Instead, these are 10 individual selections with various degrees of safety, yield and valuation levels that prospective investors can choose from. Hopefully, there is something here for every reader depending upon their own unique investment goals and objectives.
The Power of Attractive Valuation Misunderstood
In my most recent article found here I featured 10 undervalued Dividend Champions for 2016. The primary focus of my last article and this article is on identifying attractive dividend paying stocks that I feel are currently attractively valued for the long-term. In the comment thread of my last article I received a comment suggesting that the companies I wrote about had not outperformed the S&P 500 over various recent histories. What follows is an excerpt of that comment:
“Using your list of PEP, PG, AFL, T, EMR, ABBV, WMT, TGT, JNJ, HCP, I generated a quarterly, equal rebalanced, dividend adjusted portfolio of all of your stocks (source http://www.fasttrack.net). This average has under performed SPY (S&P 500 Index ETF), in the past 1 month, 3 months, quarter, year, two years, three years, 5 years, and 7 years. It had a really good 2000-2002 and 2007-2008.”

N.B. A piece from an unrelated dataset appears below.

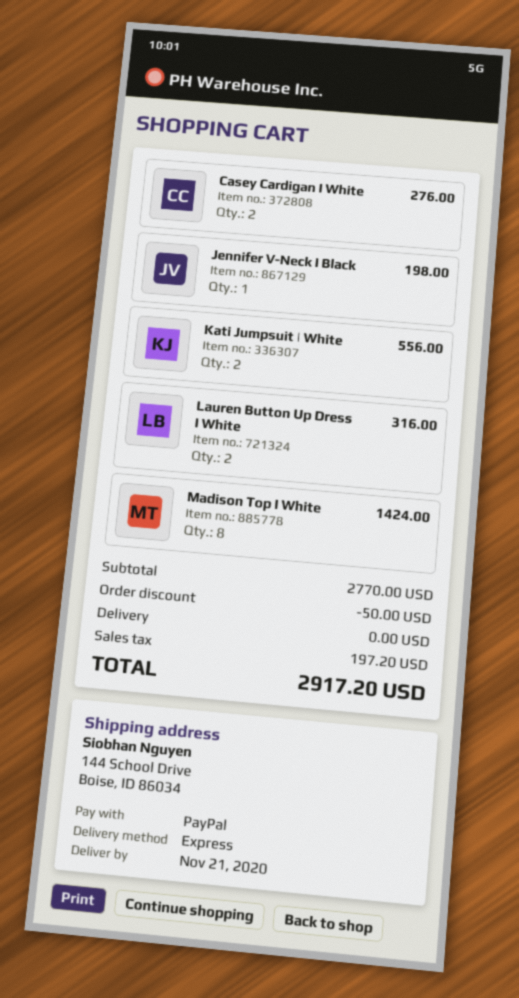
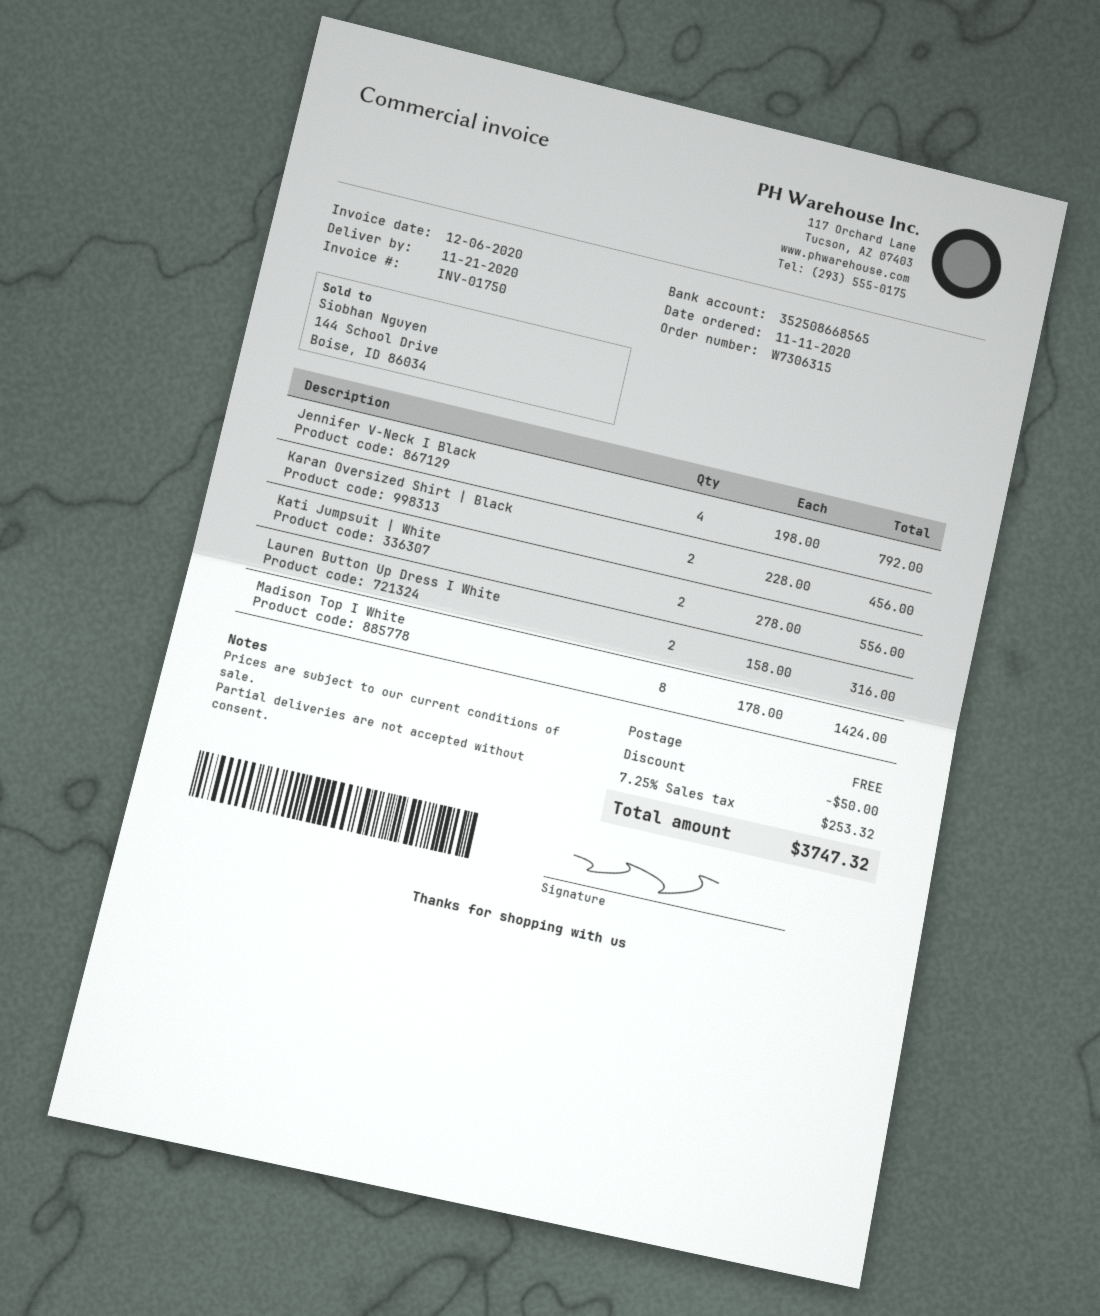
Casey Cardigan I White: 2 for 276.00 -> none
Jennifer V-Neck I Black: 1 for 198.00 -> 4 for 792.00
Karan Oversized Shirt | Black: none -> 2 for 456.00
tax: 197.20 -> 253.32
total: 2917.20 -> 3747.32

The reason I bring this up is to point out what I believe are misconceptions about investing in fairly valued or undervalued stocks. For starters, neither the companies featured in my previous article nor the companies featured in this article are presented as a portfolio.[ad#Google Adsense 336×280-IA]They are presented as individual research candidates that investors can pick and choose from.
Furthermore, what I believe the comment above is also misunderstanding is how and where valuation comes from in the first place.

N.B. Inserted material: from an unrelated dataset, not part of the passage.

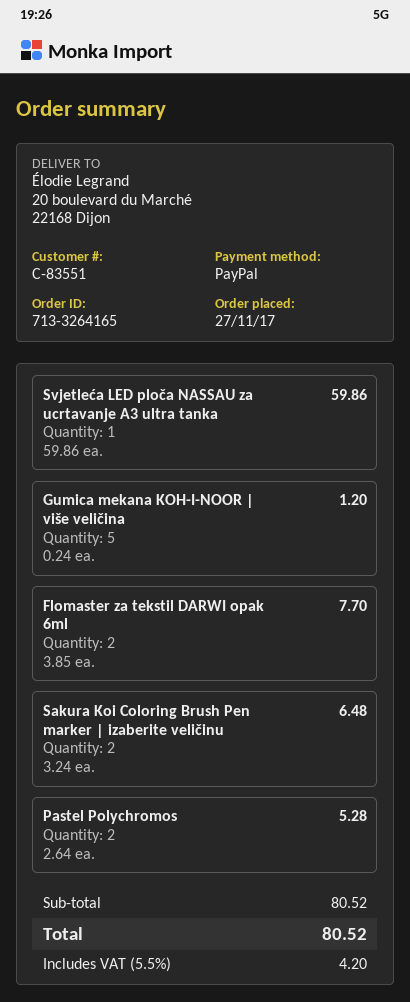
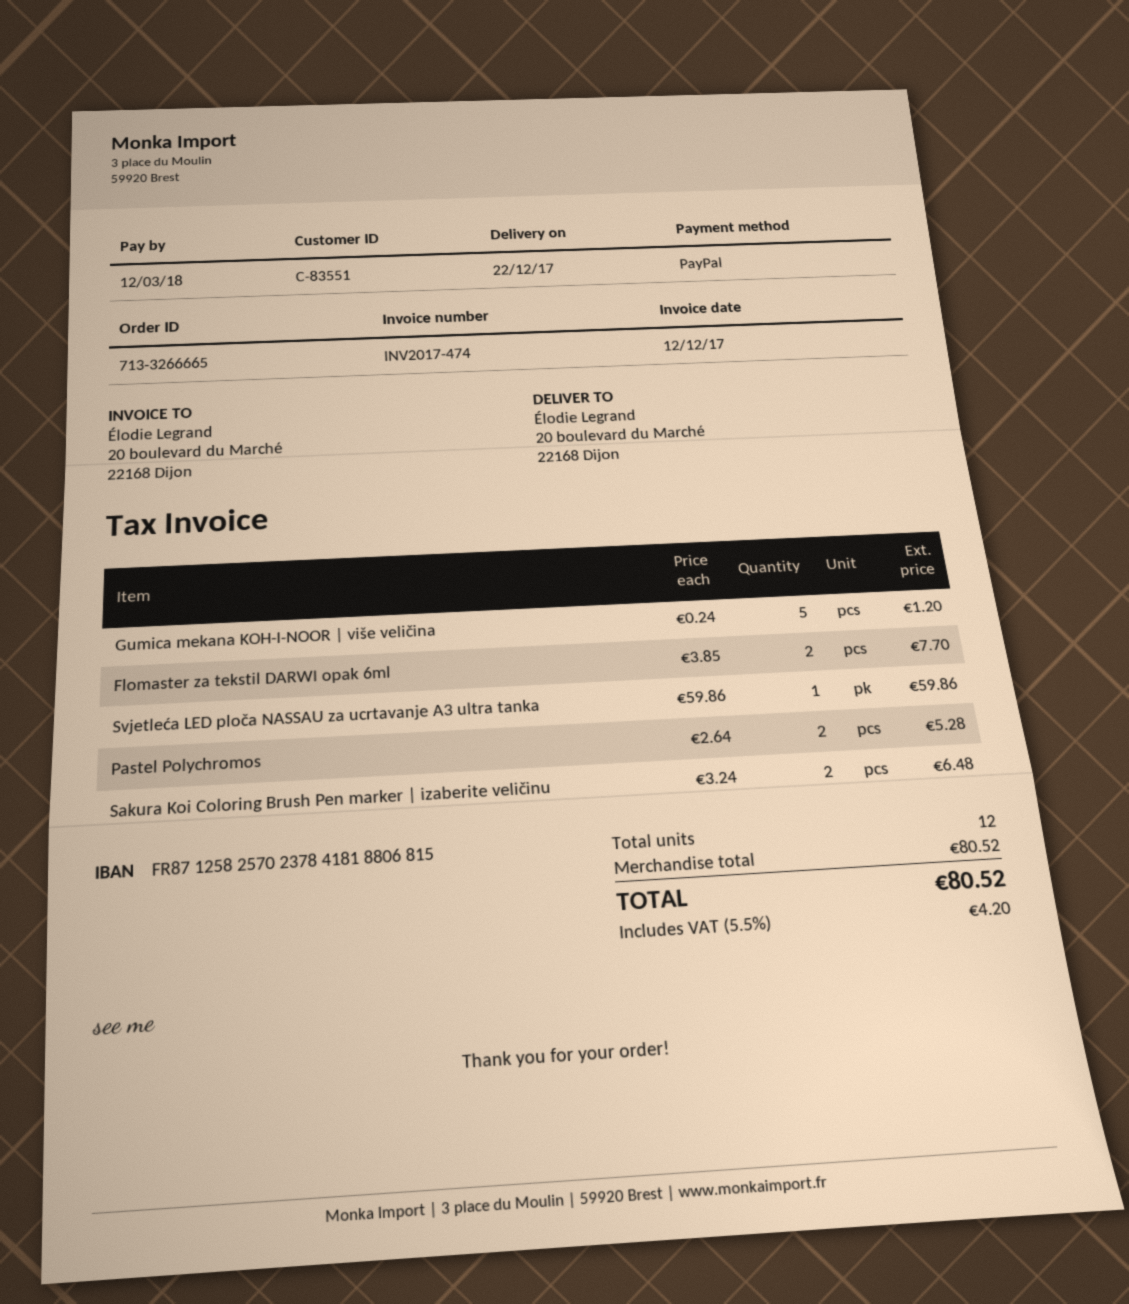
order number: 713-3264165 -> 713-3266665

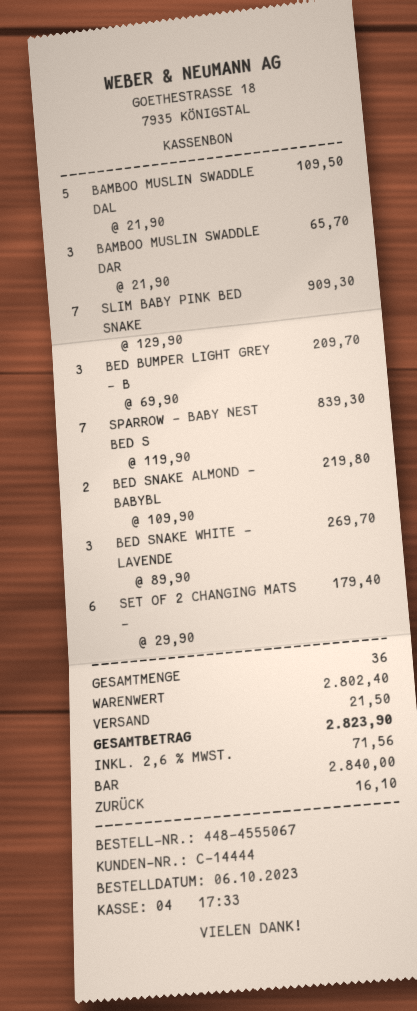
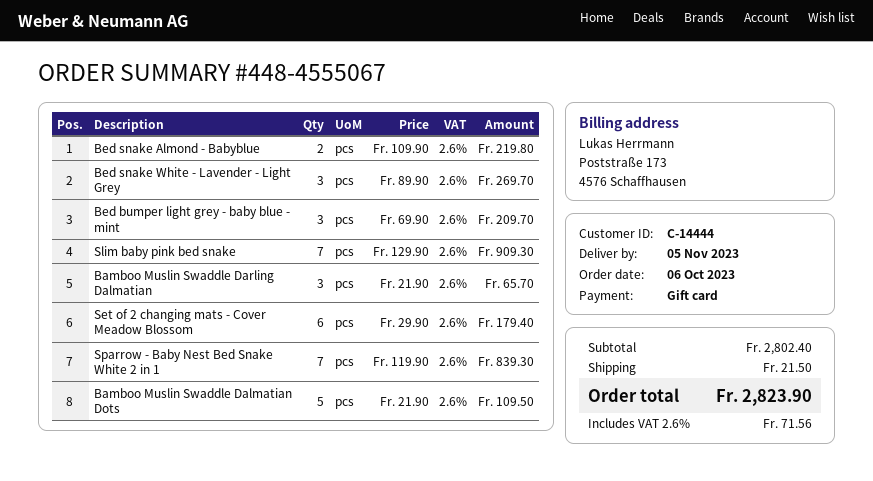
payment method: cash -> gift card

The answer is simple and straightforward, a company does not become undervalued because it is popular.
Instead, it becomes undervalued because it has become unpopular.

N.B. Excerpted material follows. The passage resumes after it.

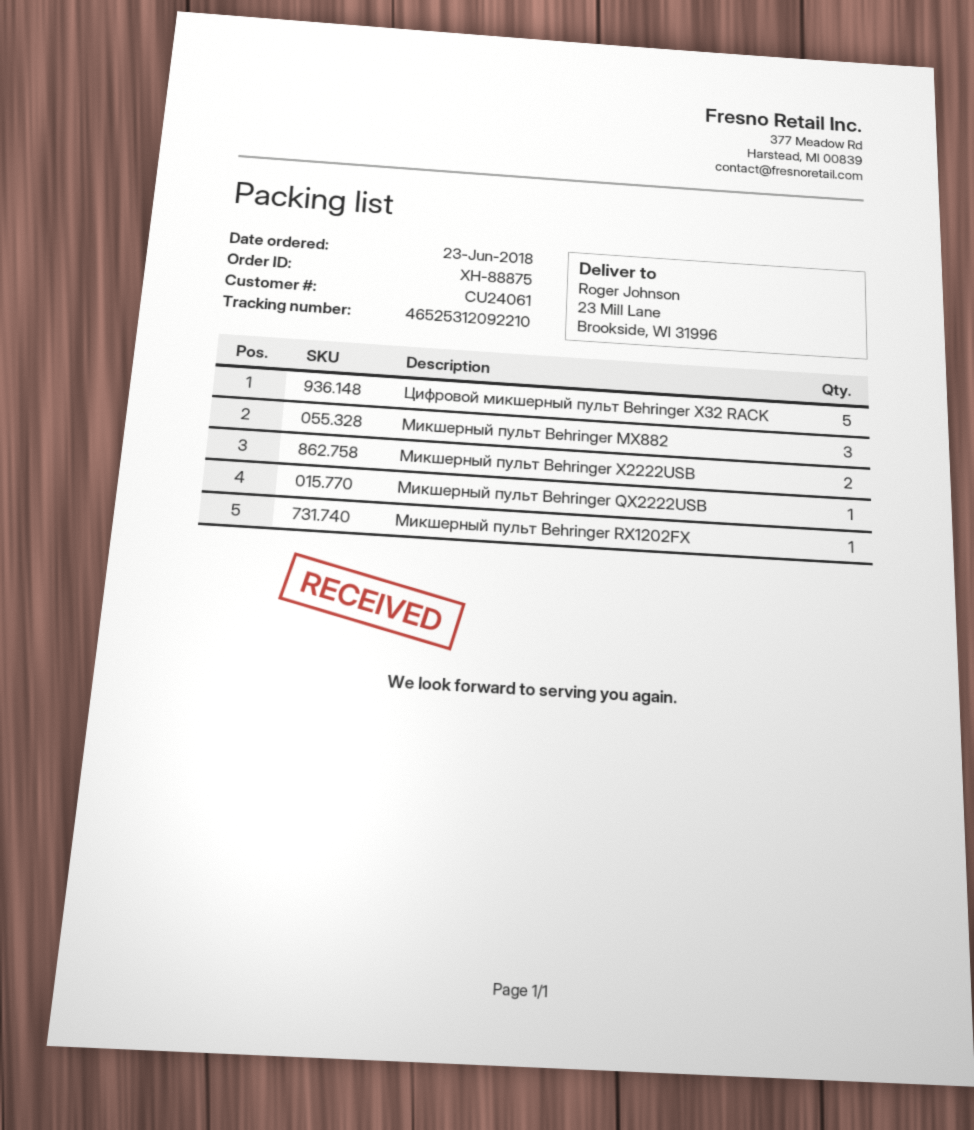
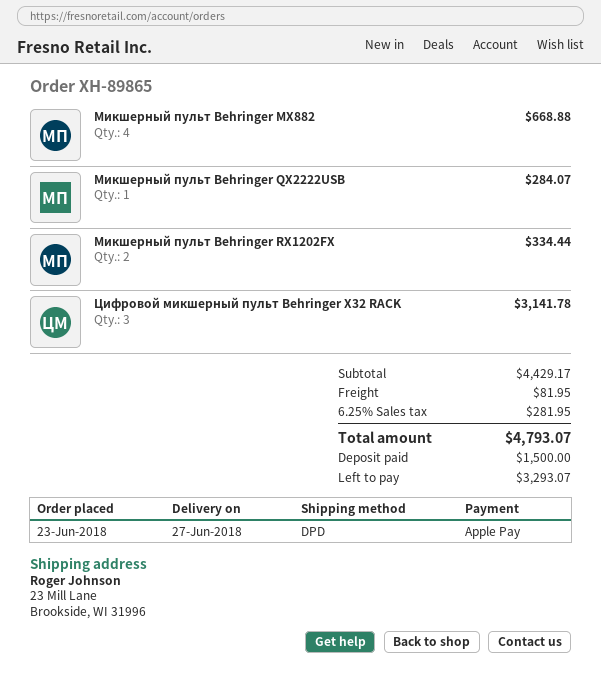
order number: XH-88875 -> XH-89865
Цифровой микшерный пульт Behringer X32 RACK: 5 -> 3
Микшерный пульт Behringer MX882: 3 -> 4
Микшерный пульт Behringer X2222USB: 2 -> none
Микшерный пульт Behringer RX1202FX: 1 -> 2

Therefore, to my way of thinking at least, it would seem illogical to think that currently undervalued stocks would be historical outperformers over the short run.
But more importantly, logic would also dictate that since they are undervalued, they might be future outperformers going forward.
Moreover, the key to finding a true undervalued stock is to find one that has dropped in price below what fundamentals would justify. But once again my point is this. The very fact that the company has dropped in price would be the very reason why it might have underperformed other companies over recent timeframes. Warren Buffett put it quite succinctly when he said the following:
“Berkshire buys when the lemmings are heading the other way. Most people get interested in stocks when everyone else is. You can’t buy what is popular and do well. Warren Buffett”
Additionally, I believe there is another important point that the above comment also misunderstands. My last article and this article are both focused on dividend-producing stocks that can provide more income than the average company. Dividends are paid based on the number of shares owned. Each of the companies I wrote about in my last article are exclusively Dividend Champions that have increased their dividends every year for at least 25 consecutive years.
As a result, each of the companies in my first article did in fact significantly outperform the S&P 500 on the basis of total cumulative dividends paid over all the timeframes cited in the comment. In my last article I suggested that investors should ask and answer this important question: What am I investing for? My last article and this article are offered for investors interested in dividend income and growth thereof.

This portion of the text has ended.